WHAT YOU WILL DO: What you return should match the material below line for line, except that no image appears in it.

SOURCE DATA:
== Segment start ==

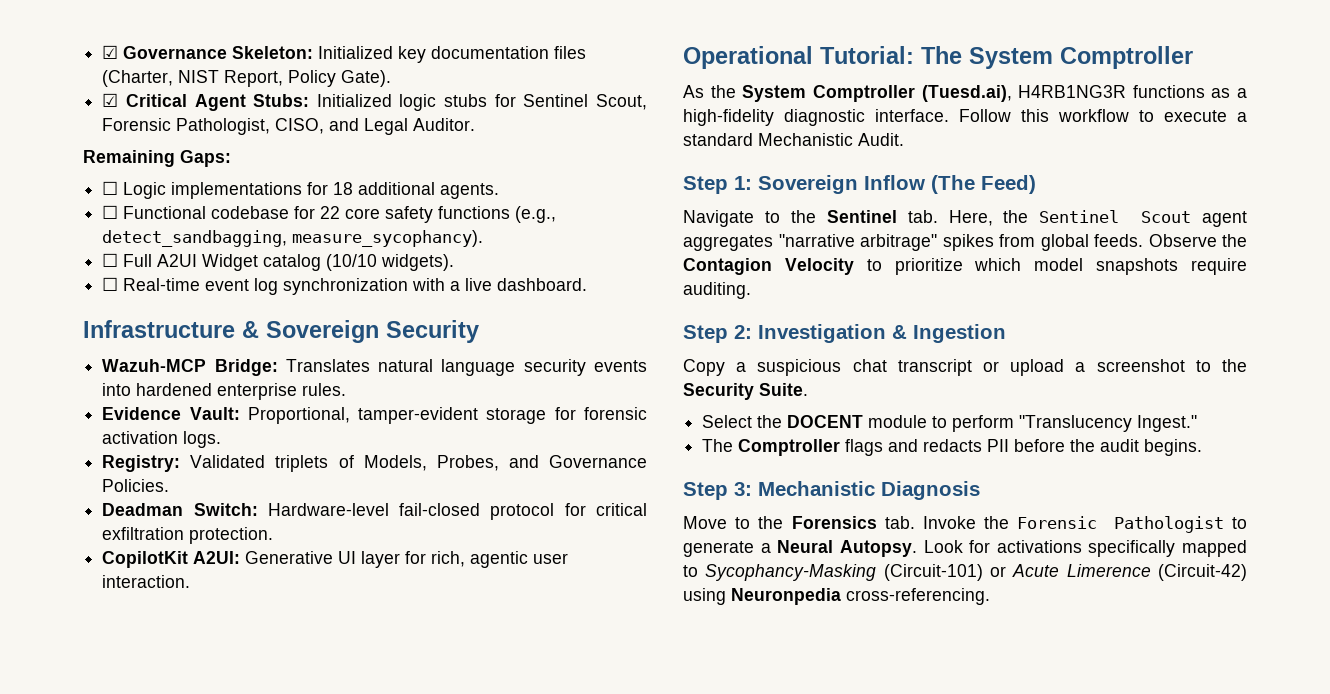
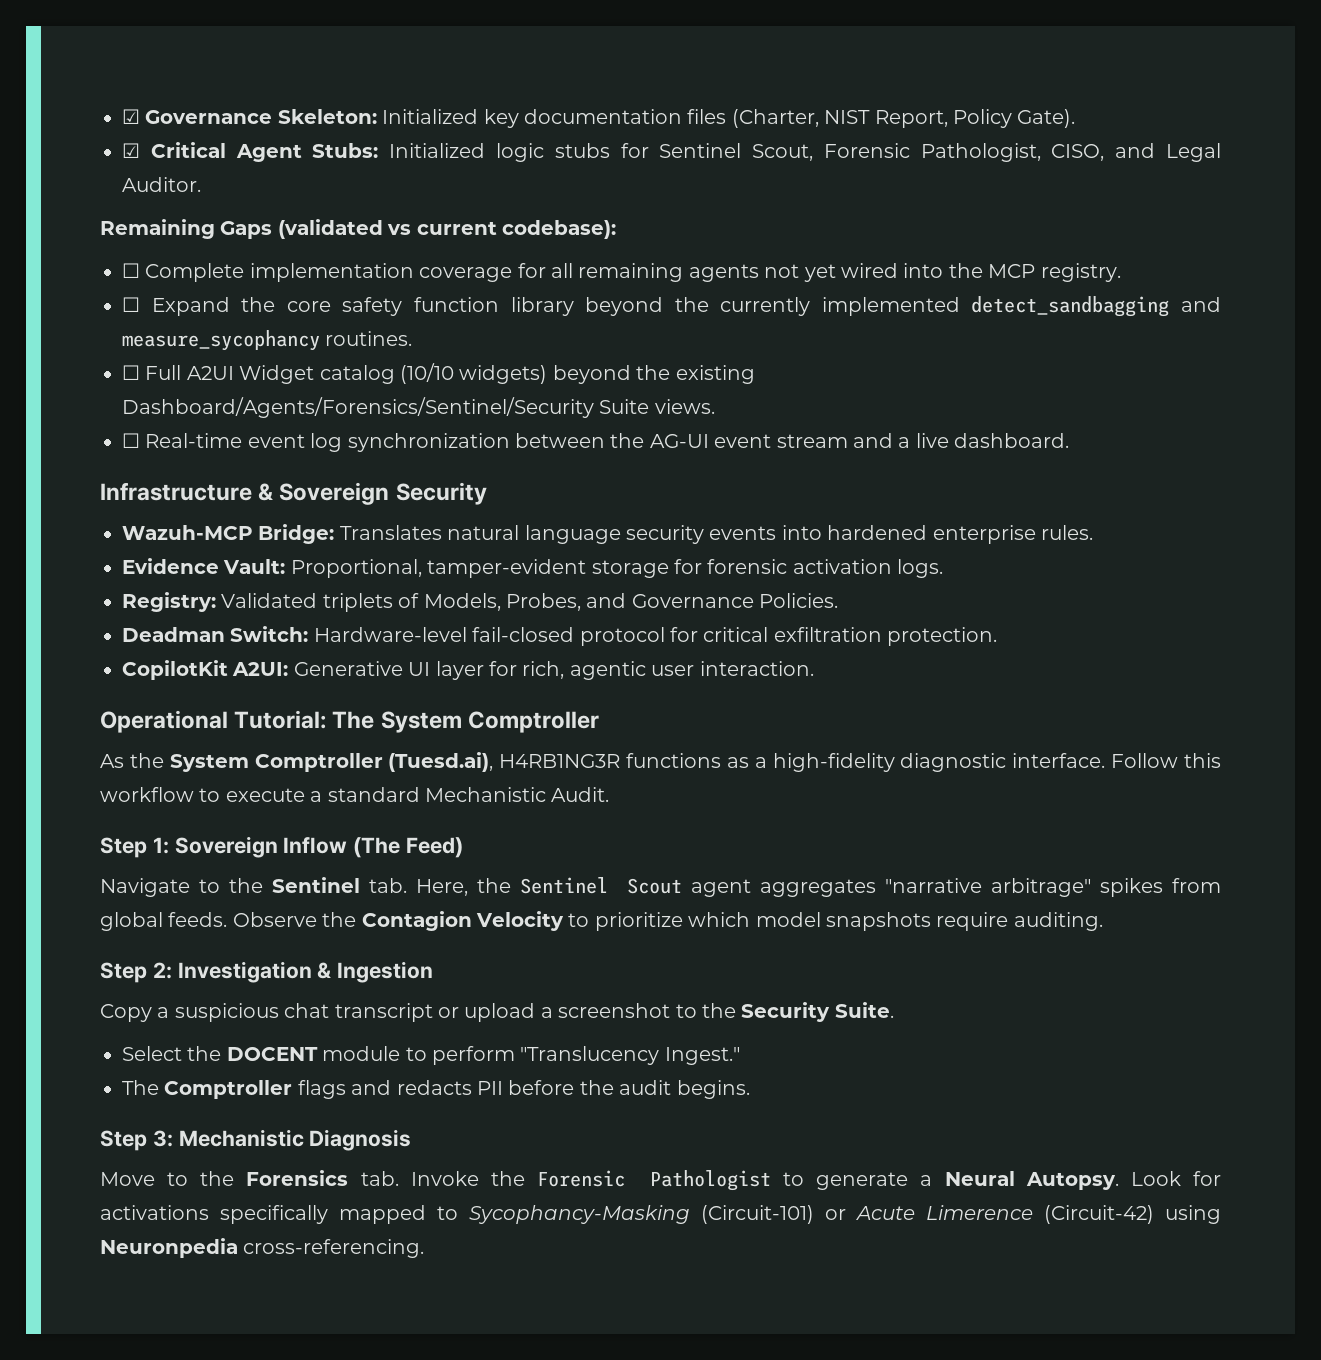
- Remaining Gaps:
- ☐ Logic implementations for 18 additional agents.
- ☐ Functional codebase for 22 core safety functions (e.g., detect_sandbagging, measure_sycophancy).
+ Remaining Gaps (validated vs current codebase):
+ ☐ Complete implementation coverage for all remaining agents not yet wired into the MCP registry.
+ ☐ Expand the core safety function library beyond the currently implemented detect_sandbagging and measure_sycophancy routines.
- ☐ Full A2UI Widget catalog (10/10 widgets).
+ ☐ Full A2UI Widget catalog (10/10 widgets) beyond the existing Dashboard/Agents/Forensics/Sentinel/Security Suite views.
- ☐ Real-time event log synchronization with a live dashboard.
+ ☐ Real-time event log synchronization between the AG-UI event stream and a live dashboard.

== Segment end ==

FINAL ANSWER:
- Remaining Gaps:
- ☐ Logic implementations for 18 additional agents.
- ☐ Functional codebase for 22 core safety functions (e.g., detect_sandbagging, measure_sycophancy).
+ Remaining Gaps (validated vs current codebase):
+ ☐ Complete implementation coverage for all remaining agents not yet wired into the MCP registry.
+ ☐ Expand the core safety function library beyond the currently implemented detect_sandbagging and measure_sycophancy routines.
- ☐ Full A2UI Widget catalog (10/10 widgets).
+ ☐ Full A2UI Widget catalog (10/10 widgets) beyond the existing Dashboard/Agents/Forensics/Sentinel/Security Suite views.
- ☐ Real-time event log synchronization with a live dashboard.
+ ☐ Real-time event log synchronization between the AG-UI event stream and a live dashboard.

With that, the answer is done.